Norman Pearlstine, former top editor at both Time Inc. and the Wall Street Journal, and now a senior advisor at Carlyle Group, thinks newspapers are in for plenty more pain — some self-inflicted.
The main problem, obviously, is newspapers are chained to an inefficient delivery system for content and advertising. But Norm believes newspapers brought some of this on themselves by failing to innovate when they were reaping huge margins from local monopolies in the 80s and 90s. The last game-changing innovation by a major newspaper chain was the launch of USA Today, in 1980.
Speaking to an audience of media execs at the Argyle Executive Forum, Pearlstine said he he believes the news business is going back to the end of the 19th century, when a city like Chicago had 28 local papers, all small and privately owned.

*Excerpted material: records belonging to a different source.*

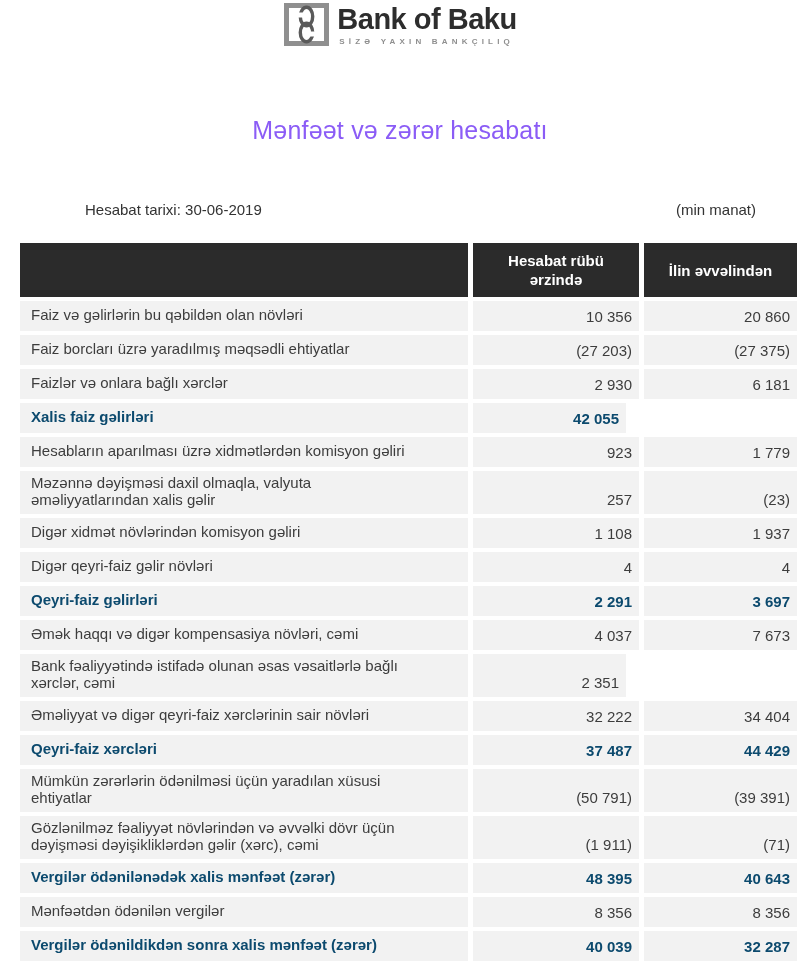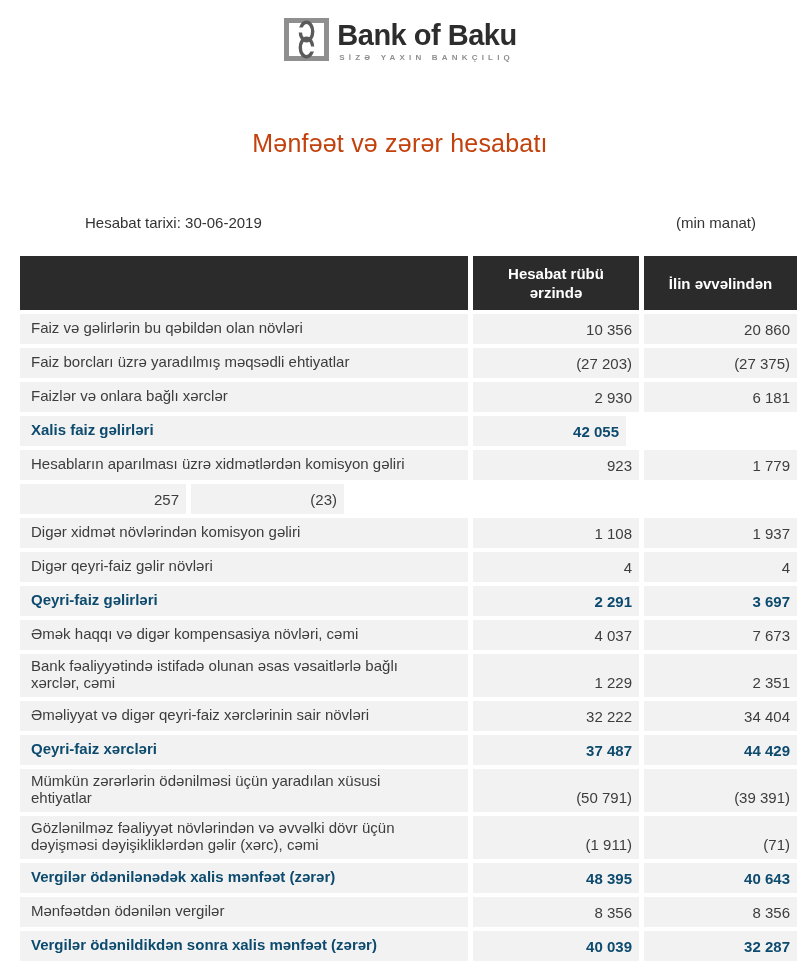"Bank of Baku" .brand { align-items: center -> flex-start; padding-top: 15px -> 2px }
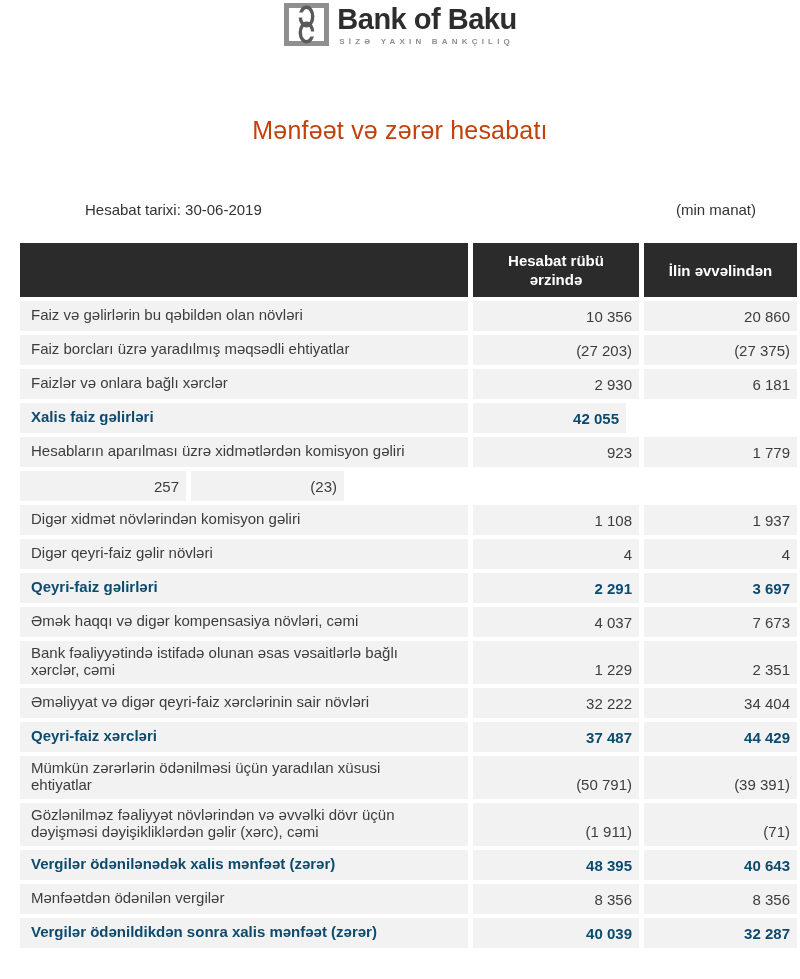"Mənfəət və zərər hesabatı" .title { color: #c2410c -> #8b5cf6 }
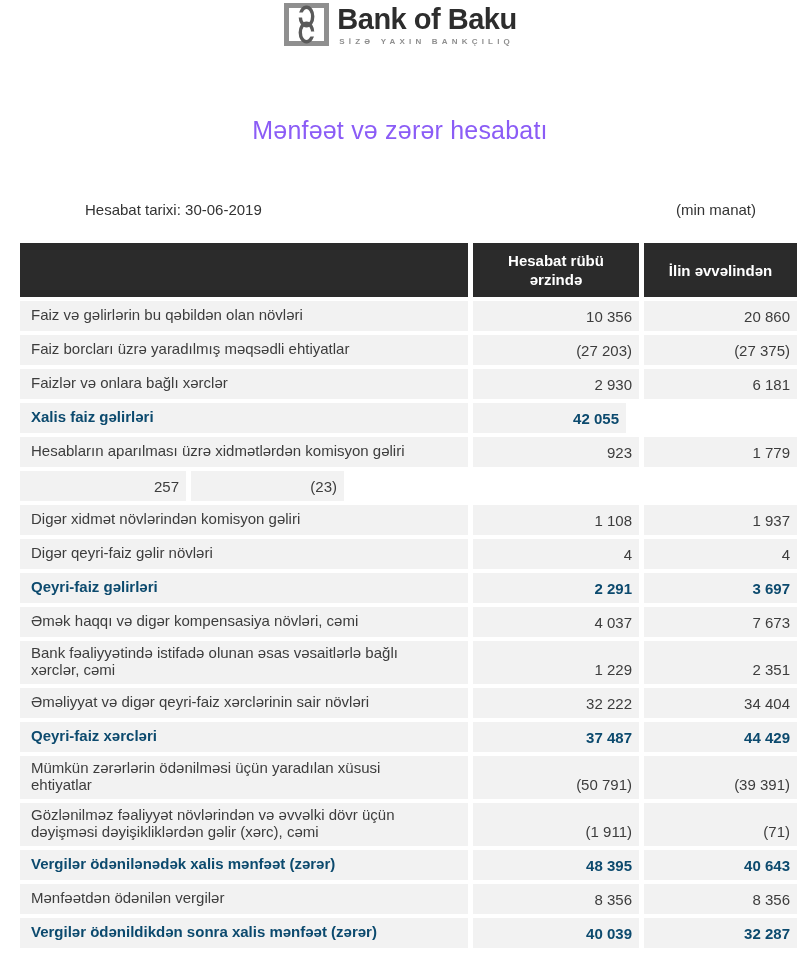"Məzənnə dəyişməsi daxil olmaqla, valyuta" div.td { html: none -> <div> <span>Məzənnə dəyişməsi daxil olmaqla, valyuta əməliyyatlarından xalis gəlir</span> </div> }
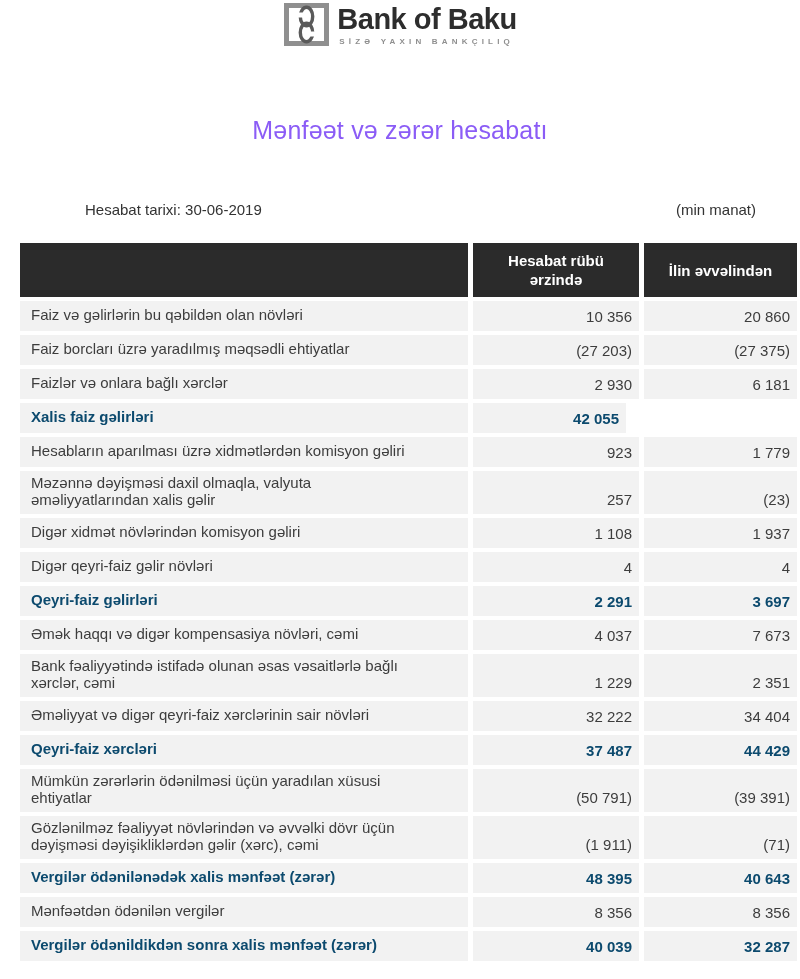"1 229" div.td { html: <div>1 229</div> -> none }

Pearlstine doesn’t believe the newspaper business model will support the kind of long-form, investigative journalism that many of the top reporters and editors have spent their careers pursuing.
Case in point: The Washington Post’s recent 17,000-word, four-part series on IED’s in Iraq. Great story, Norm said, but probably better positioned as a book, or a premium download for Amazon’s (AMZN) Kindle. “There might be 50,000 people in the world who want to read that story, but not the ones advertisers want to reach,” he said.
Pearlstine was a little more sanguine about the magazine business, which still has at least one growing category (celebrity mags), some growing publications (The Economist), and content that is not as easily commoditized. He said for this reason Time Warner (TWX) probably won’t sell Time Inc. He estimated that People generates 40% of Time Inc.’s cash flow.